[
https://issues.apache.org/jira/browse/HBASE-9813?page=com.atlassian.jira.plugin.system.issuetabpanels:all-tabpanel
]
Jimmy Xiang updated HBASE-9813:
-------------------------------
Attachment: trunk-9813_v2.patch
Attached patch v2, reenable file overwrite. The util is used by log split as
well to create recovered edits, which may need to overwrite sometimes. I was
wondering overwriting a WAL (not recovered edits) is a good idea.
> Log splitting doesn't prevent RS creating new hlog file
> -------------------------------------------------------
>
> Key: HBASE-9813
> URL: https://issues.apache.org/jira/browse/HBASE-9813
> Project: HBase
> Issue Type: Bug
> Reporter: Jimmy Xiang
> Assignee: Jimmy Xiang
> Attachments: nn.log, trunk-9813.patch, trunk-9813.patch,
> trunk-9813_v2.patch
>
>
> Here is something weird happened to my cluster. When the master recovered,
> it thought RS was dead by mistake and SSH processed it. Four hlog files were
> split and 4 regions were reassigned.
> Later on when the RS tried to report status, it got YouAreDeadException from
> master. Master tried to recover it again. Now SSH split one more hlog file,
> assigned 0 more extra region.
> Now the question is how come is the extra log file? I think it caused a data
> loss (one row) in my case. How can we prevent it? I can add a checking in
> the master to make sure a RS is really dead before marking it dead during
> recovery since it may be slow in reporting to the new master. But this is not
> a proper fix. A proper fix should be in the RS side, not creating the extra
> hlog file. Is this doable?
> Here is the related master log.
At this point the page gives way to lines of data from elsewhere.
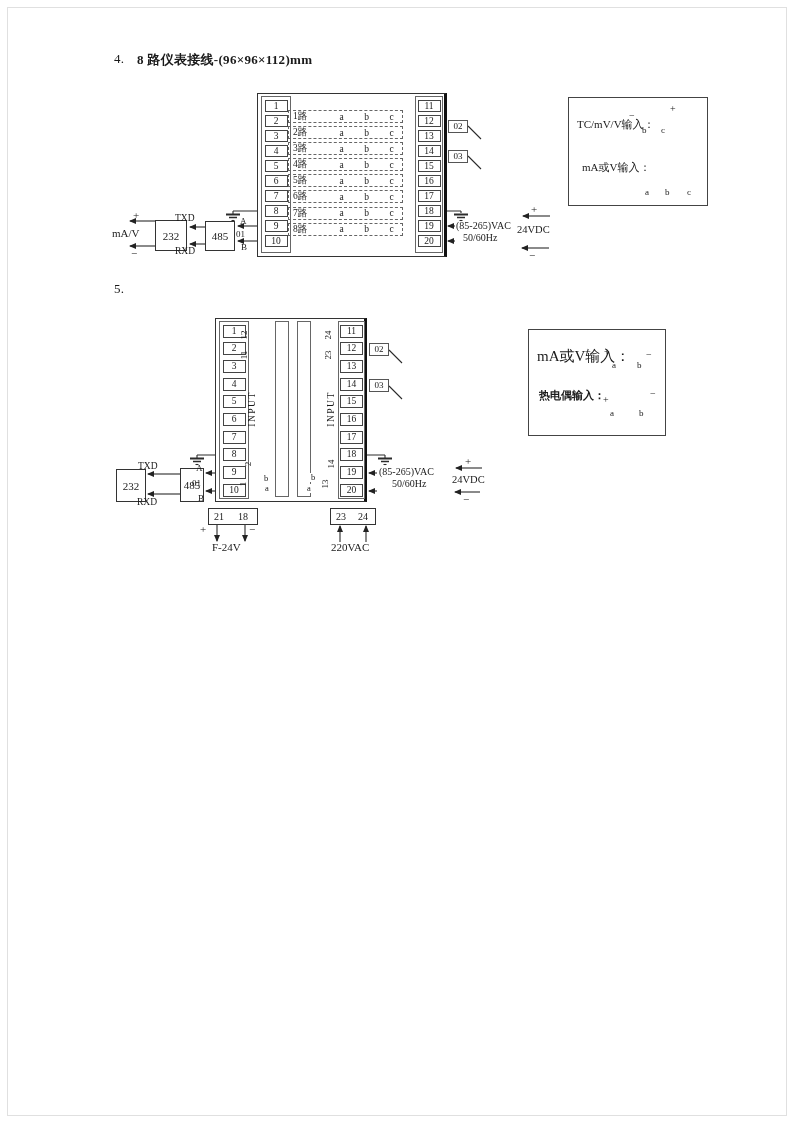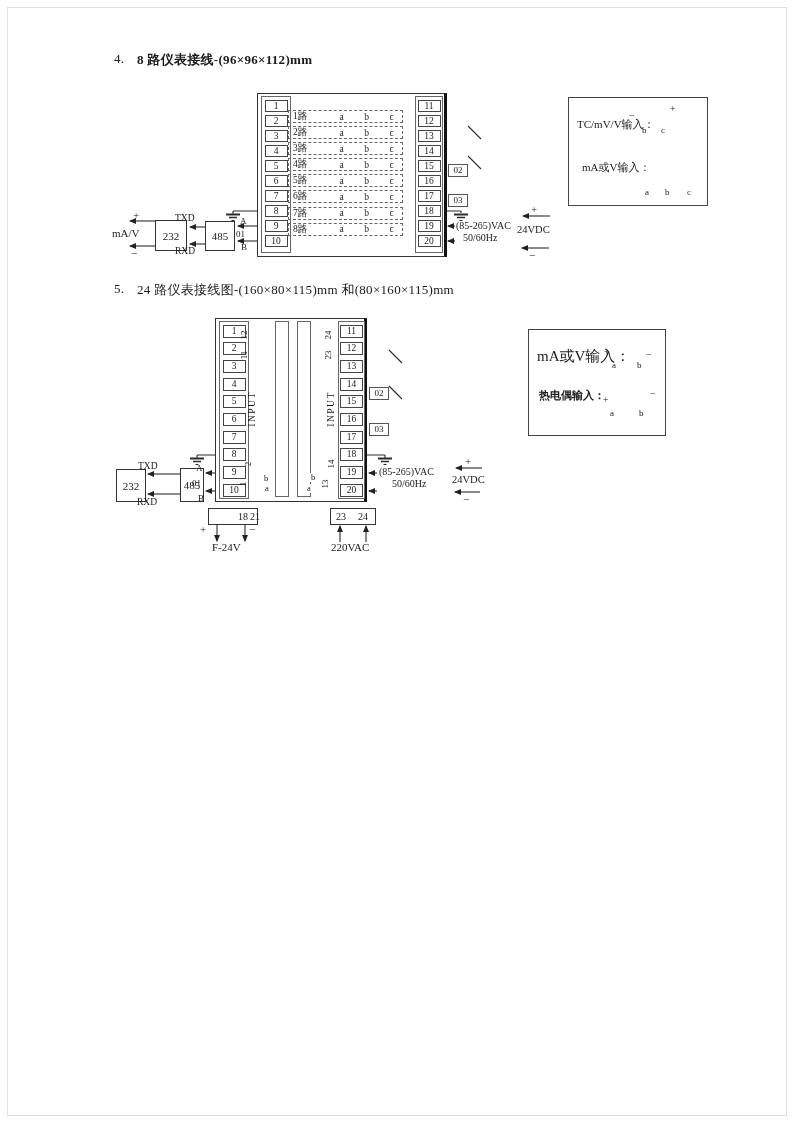"02" .relay { margin-top: 44px -> none }
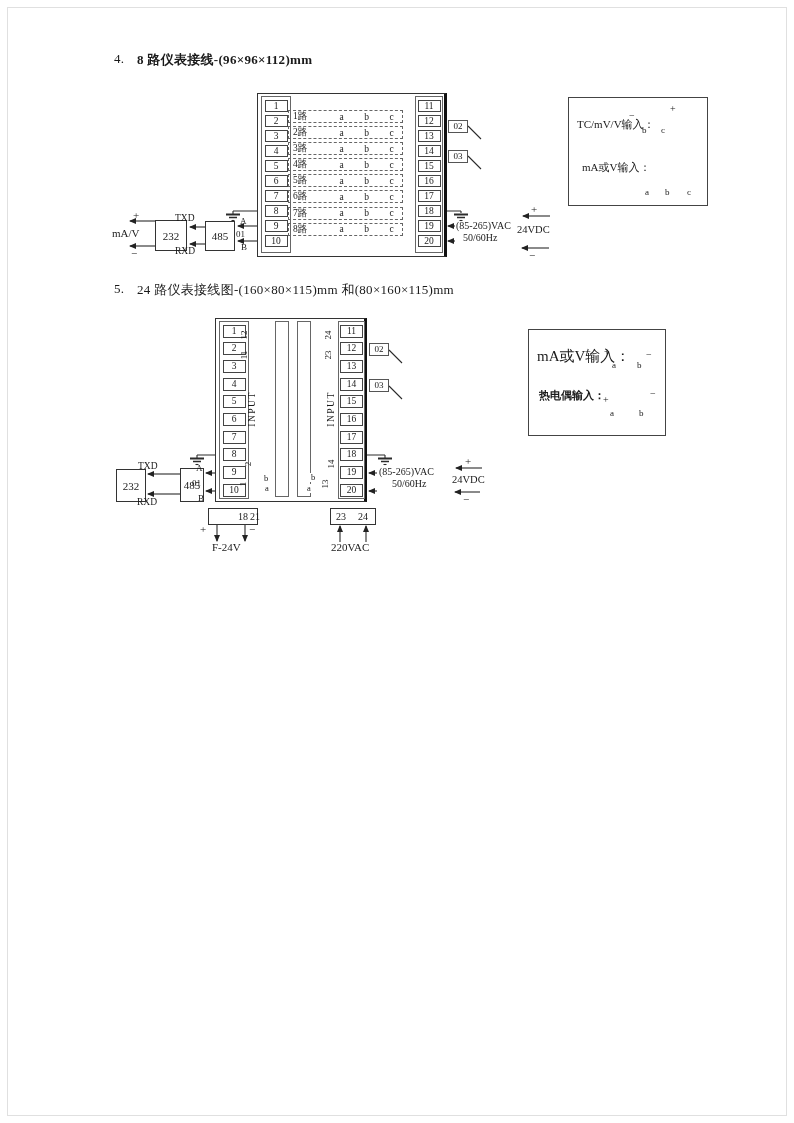"24 路仪表接线图-(160×80×115)mm 和(80×160×115)mm" div.sec { html: <div>24 路仪表接线图-(160×80×115)mm 和(80×160×115)mm</div> -> none }
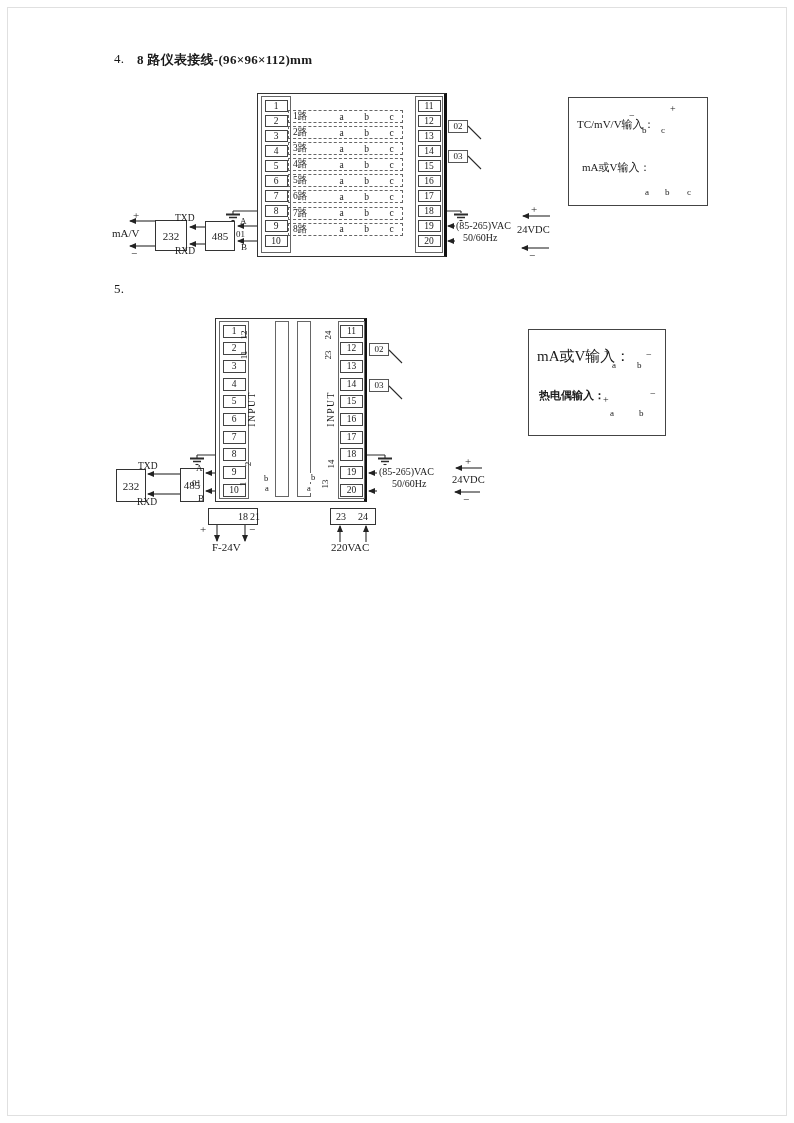"21" span.lbl { margin-left: 36px -> none }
The RS log does not have much thing
> interested.
> {noformat}
> 2013-10-20 17:40:33,025 INFO [master:e1119:36000] master.MasterFileSystem:
> Log folder
> hdfs://e1119.halxg.cloudera.com:35802/hbase/WALs/e1521.halxg.cloudera.com,36020,1382314725312
> doesn't belong to a known region server, splitting
> 2013-10-20 17:40:33,432 INFO [MASTER_SERVER_OPERATIONS-e1119:36000-0]
> handler.ServerShutdownHandler: Splitting logs for
> e1521.halxg.cloudera.com,36020,1382314725312 before assignment.
> 2013-10-20 17:40:33,461 DEBUG [MASTER_SERVER_OPERATIONS-e1119:36000-0]
> master.MasterFileSystem: Renamed region directory:
> hdfs://e1119.halxg.cloudera.com:35802/hbase/WALs/e1521.halxg.cloudera.com,36020,1382314725312-splitting
> 2013-10-20 17:40:33,462 INFO [MASTER_SERVER_OPERATIONS-e1119:36000-0]
> master.SplitLogManager: dead splitlog workers
> [e1521.halxg.cloudera.com,36020,1382314725312]
> 2013-10-20 17:40:33,467 INFO [MASTER_SERVER_OPERATIONS-e1119:36000-0]
> master.SplitLogManager: started splitting 3 logs in
> [hdfs://e1119.halxg.cloudera.com:35802/hbase/WALs/e1521.halxg.cloudera.com,36020,1382314725312-splitting]
> 2013-10-20 17:40:36,157 DEBUG [main-EventThread] wal.HLogSplitter: Archived
> processed log
> hdfs://e1119.halxg.cloudera.com:35802/hbase/WALs/e1521.halxg.cloudera.com,36020,1382314725312-splitting/e1521.halxg.cloudera.com%2C36020%2C1382314725312.1382315954499
> to
> hdfs://e1119.halxg.cloudera.com:35802/hbase/oldWALs/e1521.halxg.cloudera.com%2C36020%2C1382314725312.1382315954499
> 2013-10-20 17:40:37,357 DEBUG [main-EventThread] wal.HLogSplitter: Archived
> processed log
> hdfs://e1119.halxg.cloudera.com:35802/hbase/WALs/e1521.halxg.cloudera.com,36020,1382314725312-splitting/e1521.halxg.cloudera.com%2C36020%2C1382314725312.1382315934942
> to
> hdfs://e1119.halxg.cloudera.com:35802/hbase/oldWALs/e1521.halxg.cloudera.com%2C36020%2C1382314725312.1382315934942
> 2013-10-20 17:40:38,889 DEBUG [main-EventThread] wal.HLogSplitter: Archived
> processed log
> hdfs://e1119.halxg.cloudera.com:35802/hbase/WALs/e1521.halxg.cloudera.com,36020,1382314725312-splitting/e1521.halxg.cloudera.com%2C36020%2C1382314725312.1382315971393
> to
> hdfs://e1119.halxg.cloudera.com:35802/hbase/oldWALs/e1521.halxg.cloudera.com%2C36020%2C1382314725312.1382315971393
> 2013-10-20 17:40:38,906 INFO [MASTER_SERVER_OPERATIONS-e1119:36000-0]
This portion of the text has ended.